— Detected change data —
>>>>>
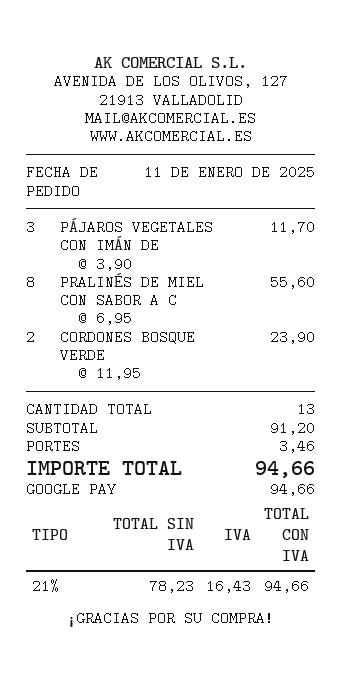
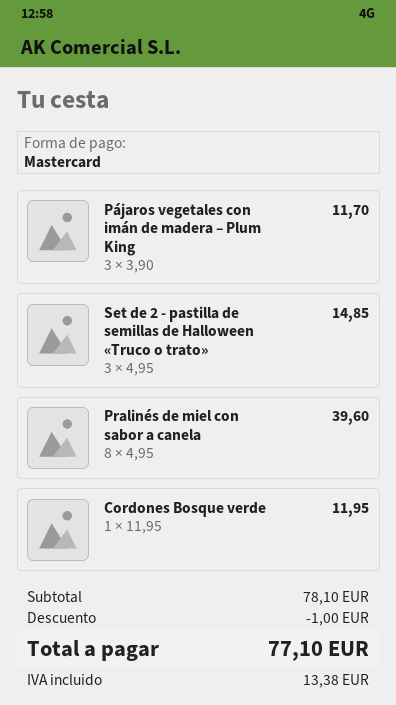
payment method: Google Pay -> Mastercard
PRALINÉS DE MIEL CON SABOR A C: 8 x 6.95 = 55.60 -> 8 x 4.95 = 39.60
CORDONES BOSQUE VERDE: 2 x 11.95 = 23.90 -> 1 x 11.95 = 11.95
Set de 2 - pastilla de semillas de Halloween «Truco o trato»: none -> 3 x 4.95 = 14.85
subtotal: 91.20 -> 78.10
discount: none -> 1.00
shipping: 3.46 -> none
tax: 16.43 -> 13.38
total: 94.66 -> 77.10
<<<<<
— Aim of the exercise —
Write out the records once more, exactly as they stand, with no images.

— Your solution —
payment method: Google Pay -> Mastercard
PRALINÉS DE MIEL CON SABOR A C: 8 x 6.95 = 55.60 -> 8 x 4.95 = 39.60
CORDONES BOSQUE VERDE: 2 x 11.95 = 23.90 -> 1 x 11.95 = 11.95
Set de 2 - pastilla de semillas de Halloween «Truco o trato»: none -> 3 x 4.95 = 14.85
subtotal: 91.20 -> 78.10
discount: none -> 1.00
shipping: 3.46 -> none
tax: 16.43 -> 13.38
total: 94.66 -> 77.10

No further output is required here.